SOURCE MATERIAL Start Marker
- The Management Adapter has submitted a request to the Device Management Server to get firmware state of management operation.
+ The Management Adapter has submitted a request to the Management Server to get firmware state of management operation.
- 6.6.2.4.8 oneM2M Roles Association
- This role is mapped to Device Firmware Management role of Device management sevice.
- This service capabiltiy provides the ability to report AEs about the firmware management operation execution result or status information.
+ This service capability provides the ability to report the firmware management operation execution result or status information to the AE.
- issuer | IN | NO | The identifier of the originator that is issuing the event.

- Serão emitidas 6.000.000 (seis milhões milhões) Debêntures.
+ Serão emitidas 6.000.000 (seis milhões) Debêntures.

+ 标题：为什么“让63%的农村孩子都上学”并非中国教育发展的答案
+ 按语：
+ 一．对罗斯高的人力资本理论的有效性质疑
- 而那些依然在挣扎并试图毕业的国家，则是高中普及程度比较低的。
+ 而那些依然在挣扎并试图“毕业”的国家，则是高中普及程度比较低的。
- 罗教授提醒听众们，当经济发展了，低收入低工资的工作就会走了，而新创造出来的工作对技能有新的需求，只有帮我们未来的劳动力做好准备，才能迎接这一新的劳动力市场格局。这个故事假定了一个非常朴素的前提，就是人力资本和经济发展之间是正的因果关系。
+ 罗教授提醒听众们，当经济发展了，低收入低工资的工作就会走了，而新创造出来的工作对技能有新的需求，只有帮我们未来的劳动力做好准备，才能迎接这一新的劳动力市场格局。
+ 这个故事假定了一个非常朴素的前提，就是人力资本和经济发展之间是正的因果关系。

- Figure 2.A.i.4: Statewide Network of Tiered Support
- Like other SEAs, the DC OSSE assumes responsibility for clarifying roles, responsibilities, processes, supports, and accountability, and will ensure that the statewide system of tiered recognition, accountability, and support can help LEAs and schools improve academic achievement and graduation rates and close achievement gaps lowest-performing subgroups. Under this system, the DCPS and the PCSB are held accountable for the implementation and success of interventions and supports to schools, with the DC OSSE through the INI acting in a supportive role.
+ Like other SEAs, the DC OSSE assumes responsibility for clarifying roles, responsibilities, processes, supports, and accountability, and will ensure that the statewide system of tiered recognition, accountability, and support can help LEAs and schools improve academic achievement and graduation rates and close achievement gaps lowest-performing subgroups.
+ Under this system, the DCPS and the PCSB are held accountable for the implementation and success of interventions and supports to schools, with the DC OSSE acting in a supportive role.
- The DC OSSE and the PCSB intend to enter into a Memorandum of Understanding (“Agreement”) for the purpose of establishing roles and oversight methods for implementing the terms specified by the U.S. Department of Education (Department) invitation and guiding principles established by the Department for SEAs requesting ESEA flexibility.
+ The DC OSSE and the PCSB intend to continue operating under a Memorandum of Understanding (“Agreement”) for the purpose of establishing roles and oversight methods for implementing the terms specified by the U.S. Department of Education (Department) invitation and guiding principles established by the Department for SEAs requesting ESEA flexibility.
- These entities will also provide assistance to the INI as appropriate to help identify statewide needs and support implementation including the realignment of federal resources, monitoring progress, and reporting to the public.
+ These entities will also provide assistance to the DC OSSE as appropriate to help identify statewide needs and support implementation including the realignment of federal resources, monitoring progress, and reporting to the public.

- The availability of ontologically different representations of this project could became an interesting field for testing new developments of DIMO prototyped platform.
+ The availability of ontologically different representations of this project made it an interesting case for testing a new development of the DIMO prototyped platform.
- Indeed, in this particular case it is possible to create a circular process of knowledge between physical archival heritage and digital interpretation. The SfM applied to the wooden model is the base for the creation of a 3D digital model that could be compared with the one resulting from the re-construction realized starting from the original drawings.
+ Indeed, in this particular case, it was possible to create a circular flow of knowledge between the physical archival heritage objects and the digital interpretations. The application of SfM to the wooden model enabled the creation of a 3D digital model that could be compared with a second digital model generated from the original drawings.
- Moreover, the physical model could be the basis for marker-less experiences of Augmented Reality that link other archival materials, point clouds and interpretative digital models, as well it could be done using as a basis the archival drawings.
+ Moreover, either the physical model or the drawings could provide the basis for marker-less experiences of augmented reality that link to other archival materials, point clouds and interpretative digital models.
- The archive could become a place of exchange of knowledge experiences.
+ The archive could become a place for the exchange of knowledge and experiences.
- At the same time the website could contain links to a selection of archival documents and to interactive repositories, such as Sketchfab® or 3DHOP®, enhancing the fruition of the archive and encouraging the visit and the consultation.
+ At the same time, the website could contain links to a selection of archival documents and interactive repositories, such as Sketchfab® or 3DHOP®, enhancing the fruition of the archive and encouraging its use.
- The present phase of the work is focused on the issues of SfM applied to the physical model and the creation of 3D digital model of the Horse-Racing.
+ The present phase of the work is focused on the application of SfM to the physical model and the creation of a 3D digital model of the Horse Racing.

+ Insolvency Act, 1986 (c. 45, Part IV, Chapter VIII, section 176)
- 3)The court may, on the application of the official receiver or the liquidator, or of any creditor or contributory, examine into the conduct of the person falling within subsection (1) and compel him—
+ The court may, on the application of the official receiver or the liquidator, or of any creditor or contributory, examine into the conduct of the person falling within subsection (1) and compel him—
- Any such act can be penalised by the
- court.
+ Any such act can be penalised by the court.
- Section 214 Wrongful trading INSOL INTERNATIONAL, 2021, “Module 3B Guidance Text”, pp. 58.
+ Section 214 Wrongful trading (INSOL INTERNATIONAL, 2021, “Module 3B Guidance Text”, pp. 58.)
SOURCE MATERIAL End Marker
▶ [TASK STATEMENT]: Restate exactly the records above from their first line through the line that holds "- This role", please, including both and leaving out all others.

▶ [ANSWER BOX]:
- The Management Adapter has submitted a request to the Device Management Server to get firmware state of management operation.
+ The Management Adapter has submitted a request to the Management Server to get firmware state of management operation.
- 6.6.2.4.8 oneM2M Roles Association
- This role is mapped to Device Firmware Management role of Device management sevice.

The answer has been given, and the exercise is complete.